(Dataset entries)
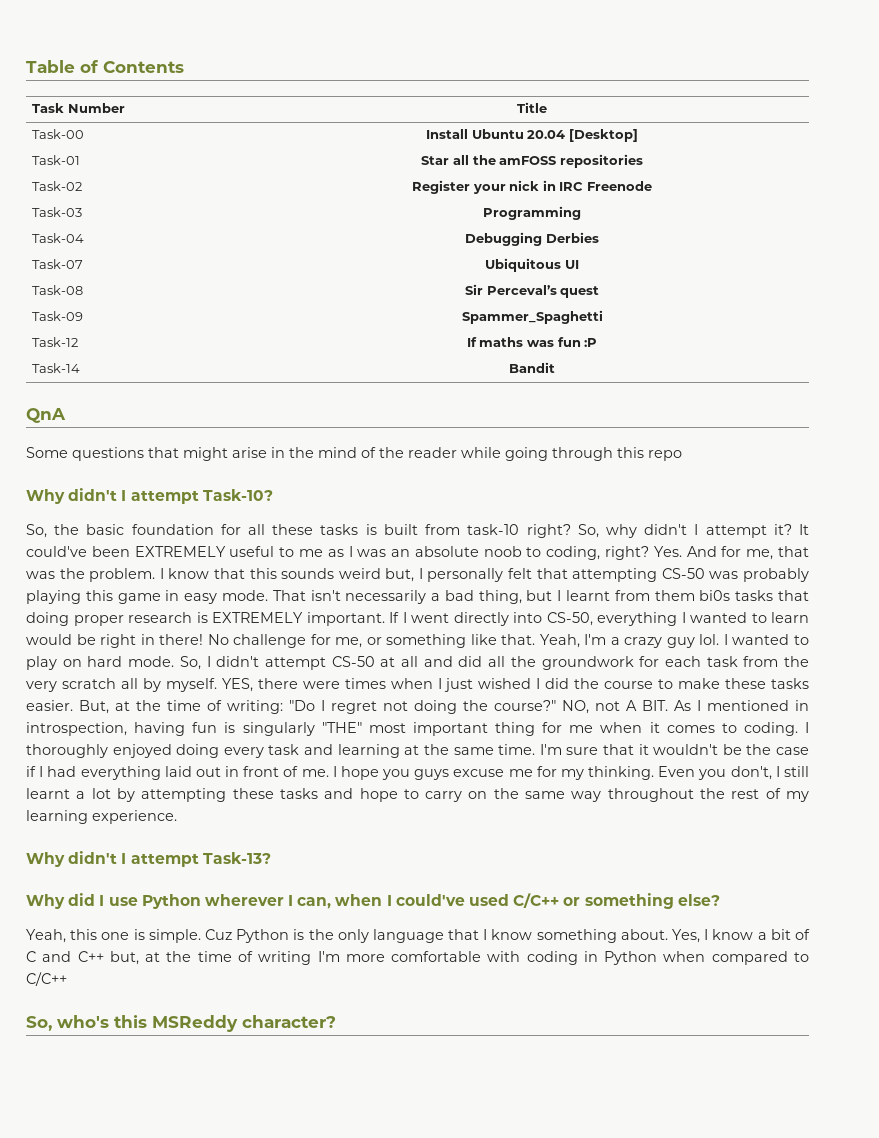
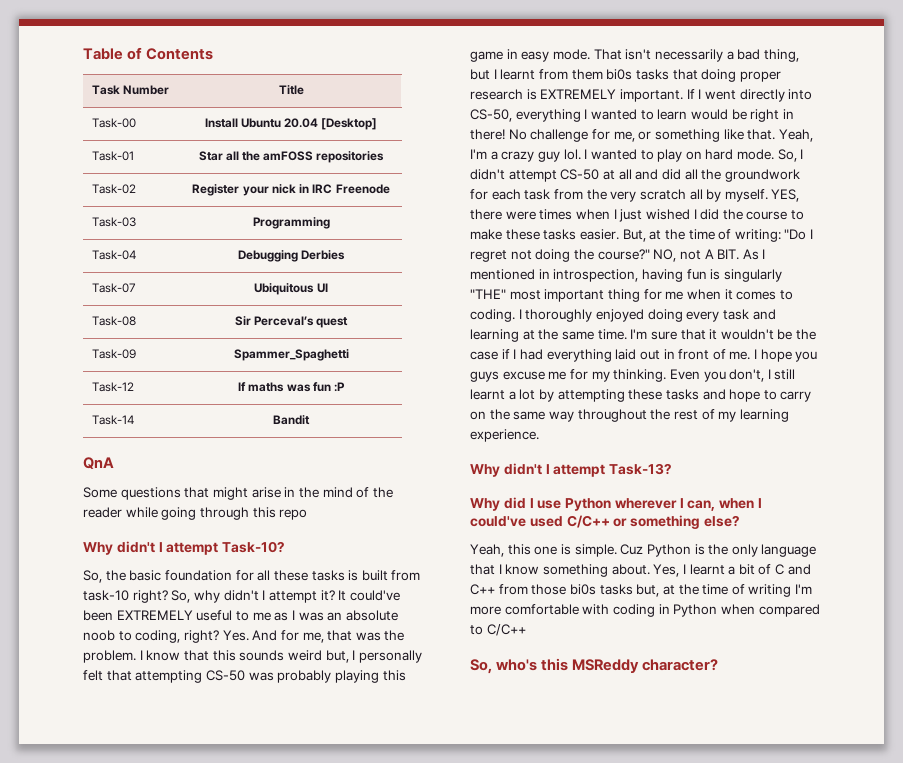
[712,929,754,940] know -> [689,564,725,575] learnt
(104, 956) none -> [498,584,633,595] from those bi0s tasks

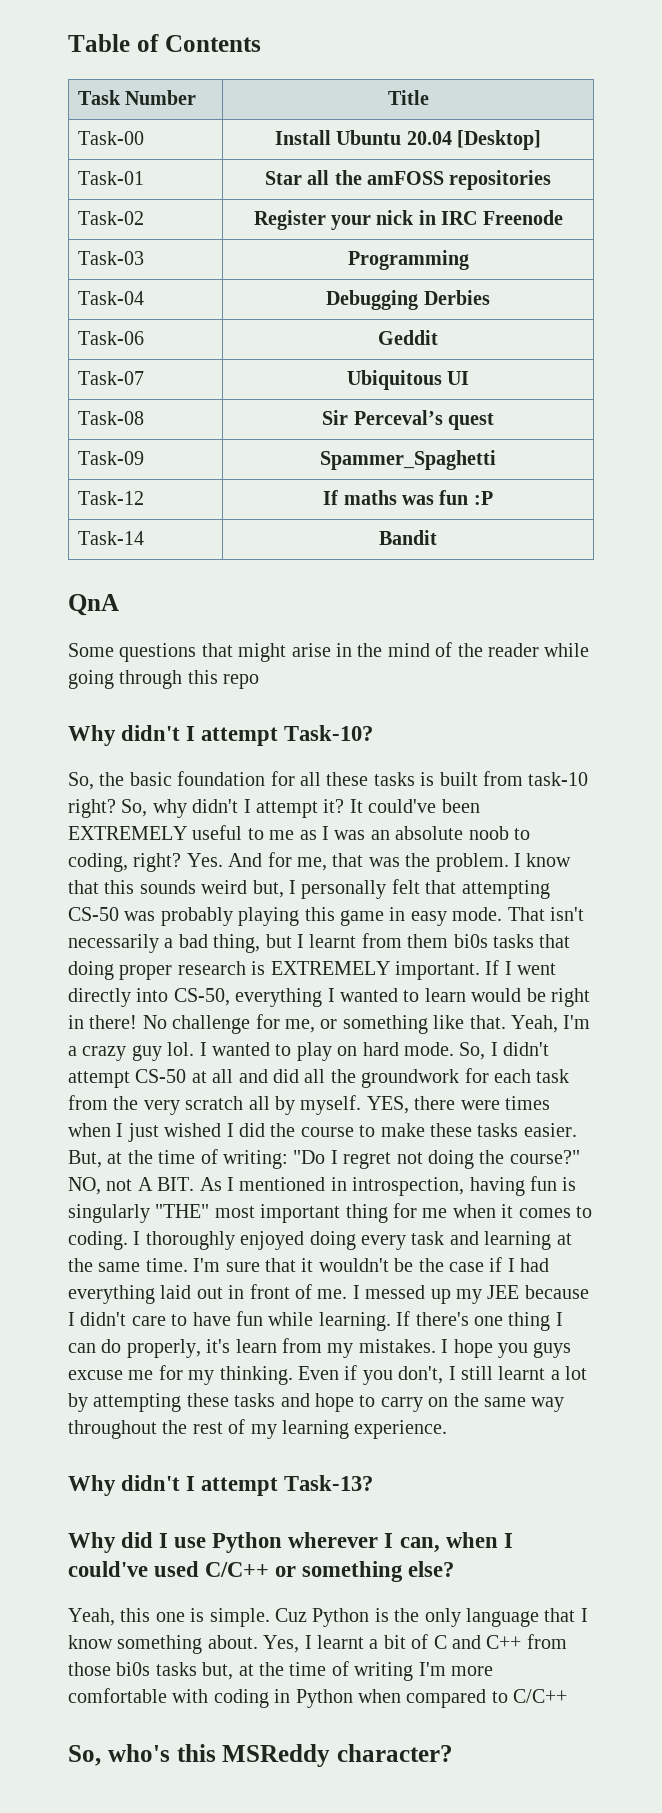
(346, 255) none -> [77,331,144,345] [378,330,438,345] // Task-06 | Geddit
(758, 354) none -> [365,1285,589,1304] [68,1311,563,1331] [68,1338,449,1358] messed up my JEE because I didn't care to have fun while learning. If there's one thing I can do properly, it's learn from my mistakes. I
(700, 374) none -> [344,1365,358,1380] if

* * *

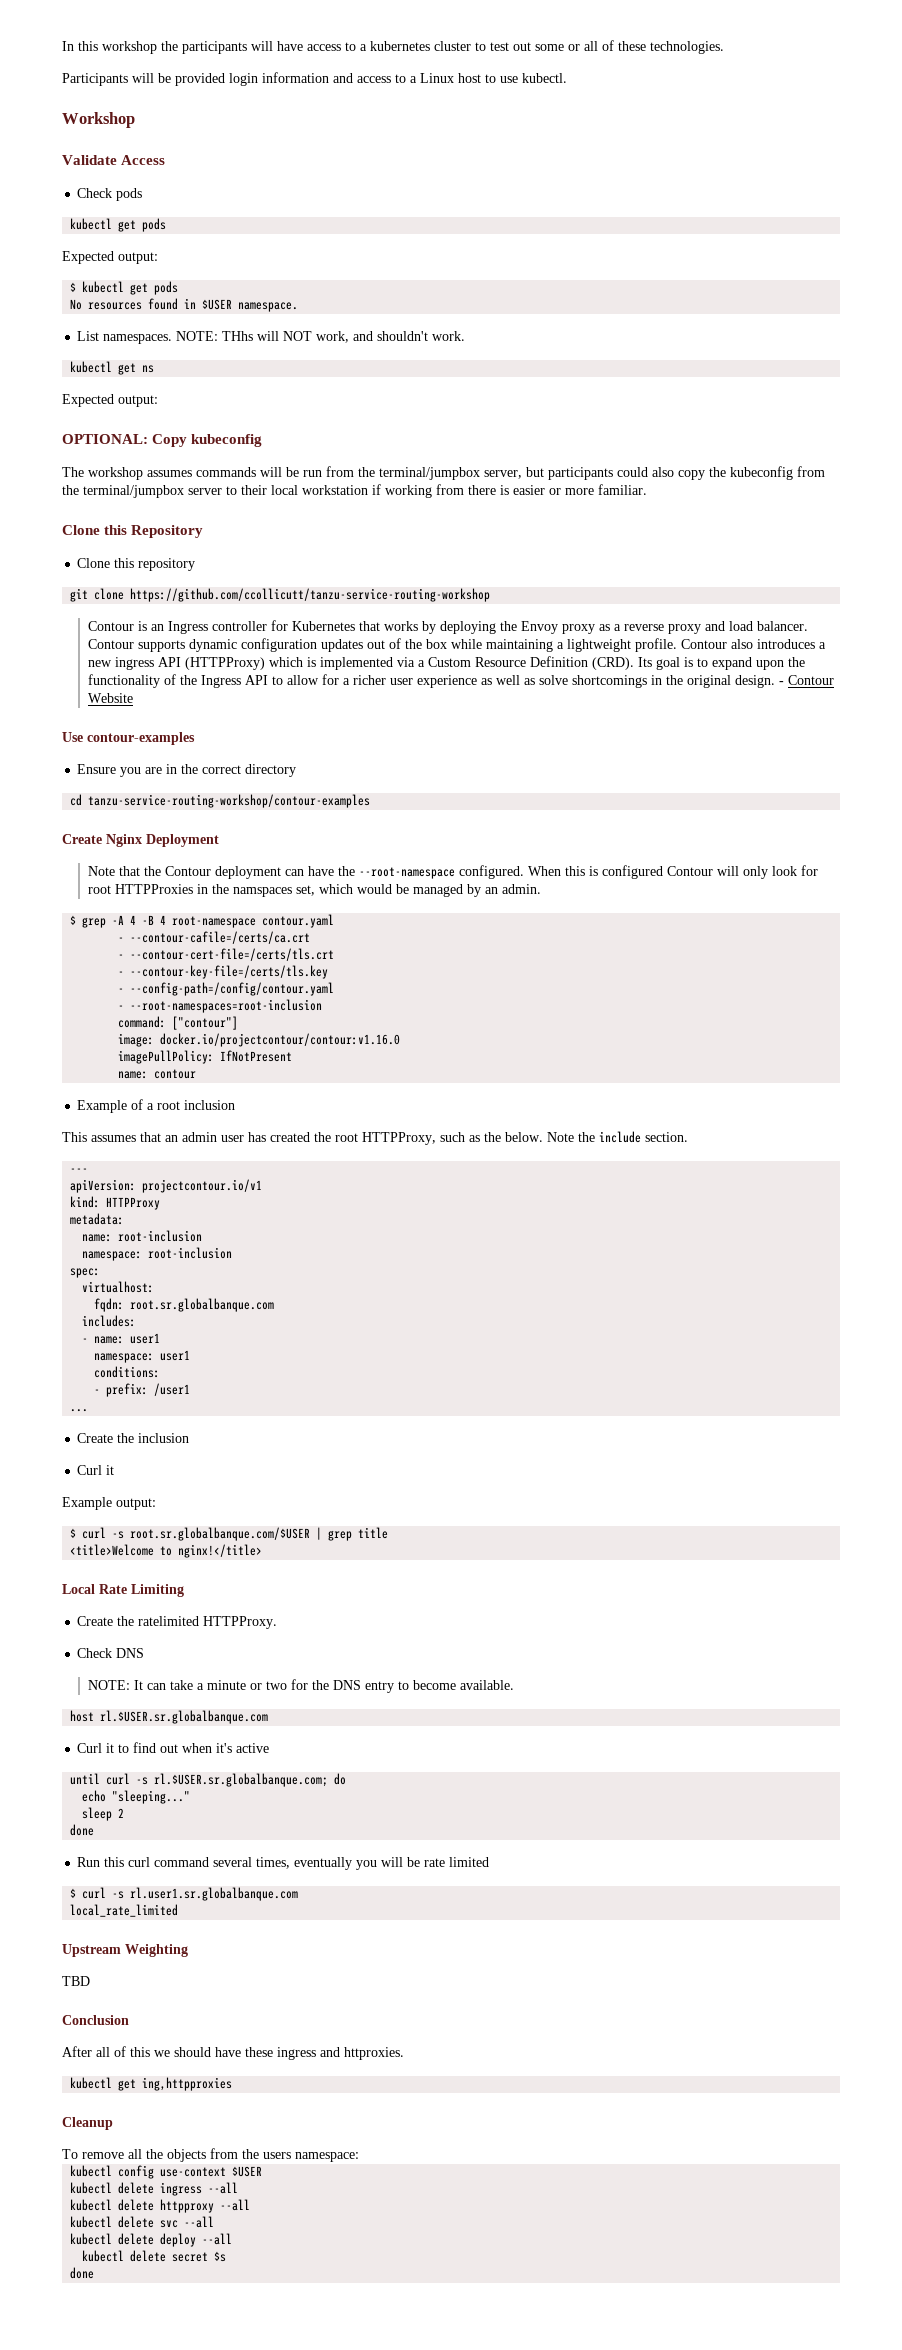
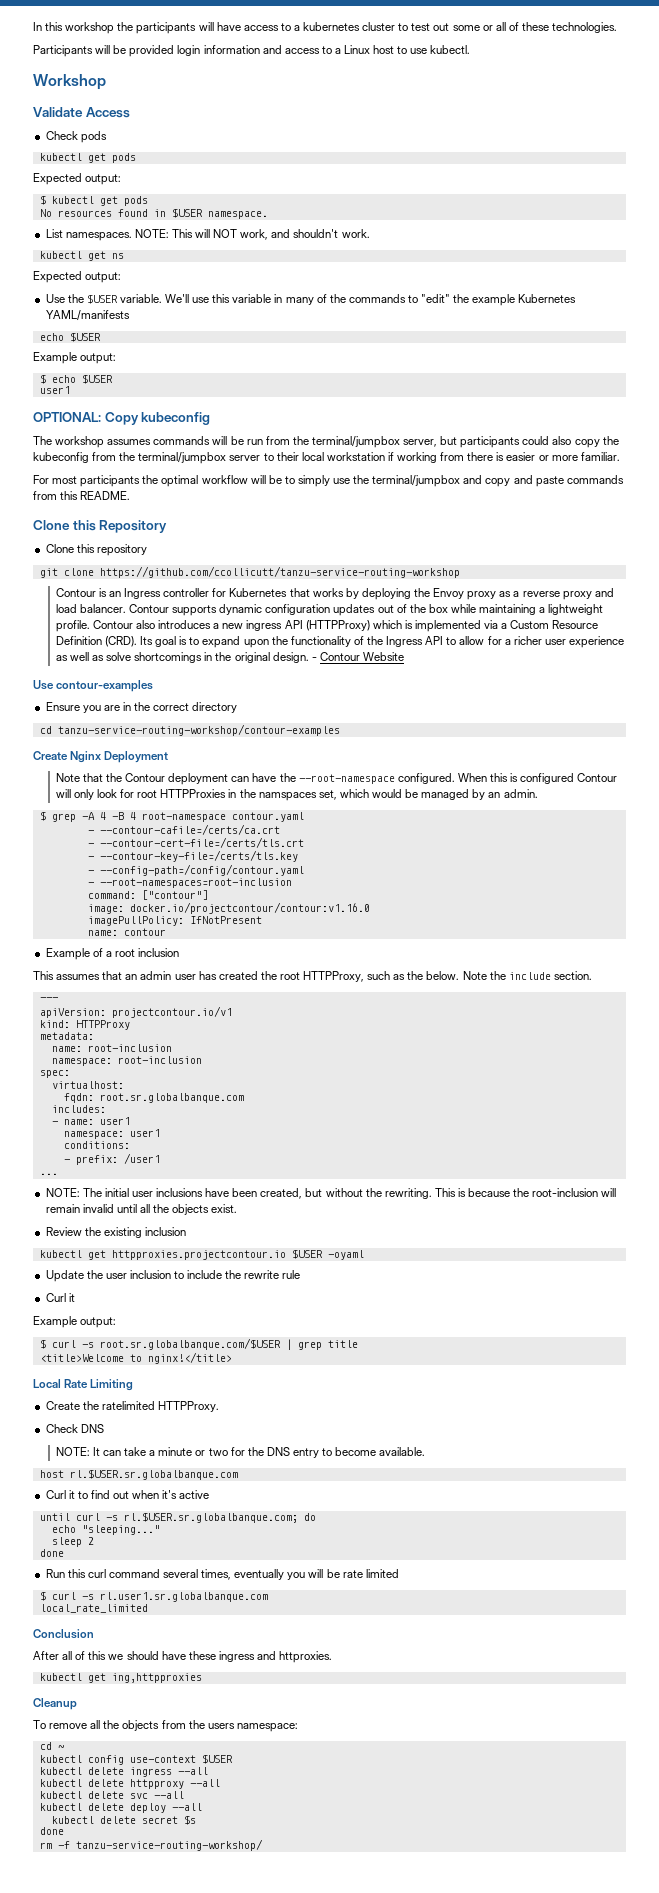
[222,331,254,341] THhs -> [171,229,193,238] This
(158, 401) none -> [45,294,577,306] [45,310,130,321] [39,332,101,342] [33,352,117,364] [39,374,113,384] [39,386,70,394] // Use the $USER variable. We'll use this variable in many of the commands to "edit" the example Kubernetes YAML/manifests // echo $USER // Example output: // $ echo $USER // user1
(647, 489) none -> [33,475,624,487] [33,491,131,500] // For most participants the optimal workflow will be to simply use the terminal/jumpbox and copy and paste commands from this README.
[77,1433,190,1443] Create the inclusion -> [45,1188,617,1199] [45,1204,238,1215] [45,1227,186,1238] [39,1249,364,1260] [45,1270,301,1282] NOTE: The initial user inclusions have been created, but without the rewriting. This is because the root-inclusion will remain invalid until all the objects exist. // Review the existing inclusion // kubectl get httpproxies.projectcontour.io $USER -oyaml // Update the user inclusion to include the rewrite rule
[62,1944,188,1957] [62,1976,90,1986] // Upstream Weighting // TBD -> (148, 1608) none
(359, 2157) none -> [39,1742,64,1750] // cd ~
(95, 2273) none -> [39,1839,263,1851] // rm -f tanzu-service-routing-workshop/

**Problem details**
Above are the records; repeat exactly the lines from the one holding "(158, 401) none" down to the one holding "(95, 2273) none", end lines included.

**Answer to the exercise**
(158, 401) none -> [45,294,577,306] [45,310,130,321] [39,332,101,342] [33,352,117,364] [39,374,113,384] [39,386,70,394] // Use the $USER variable. We'll use this variable in many of the commands to "edit" the example Kubernetes YAML/manifests // echo $USER // Example output: // $ echo $USER // user1
(647, 489) none -> [33,475,624,487] [33,491,131,500] // For most participants the optimal workflow will be to simply use the terminal/jumpbox and copy and paste commands from this README.
[77,1433,190,1443] Create the inclusion -> [45,1188,617,1199] [45,1204,238,1215] [45,1227,186,1238] [39,1249,364,1260] [45,1270,301,1282] NOTE: The initial user inclusions have been created, but without the rewriting. This is because the root-inclusion will remain invalid until all the objects exist. // Review the existing inclusion // kubectl get httpproxies.projectcontour.io $USER -oyaml // Update the user inclusion to include the rewrite rule
[62,1944,188,1957] [62,1976,90,1986] // Upstream Weighting // TBD -> (148, 1608) none
(359, 2157) none -> [39,1742,64,1750] // cd ~
(95, 2273) none -> [39,1839,263,1851] // rm -f tanzu-service-routing-workshop/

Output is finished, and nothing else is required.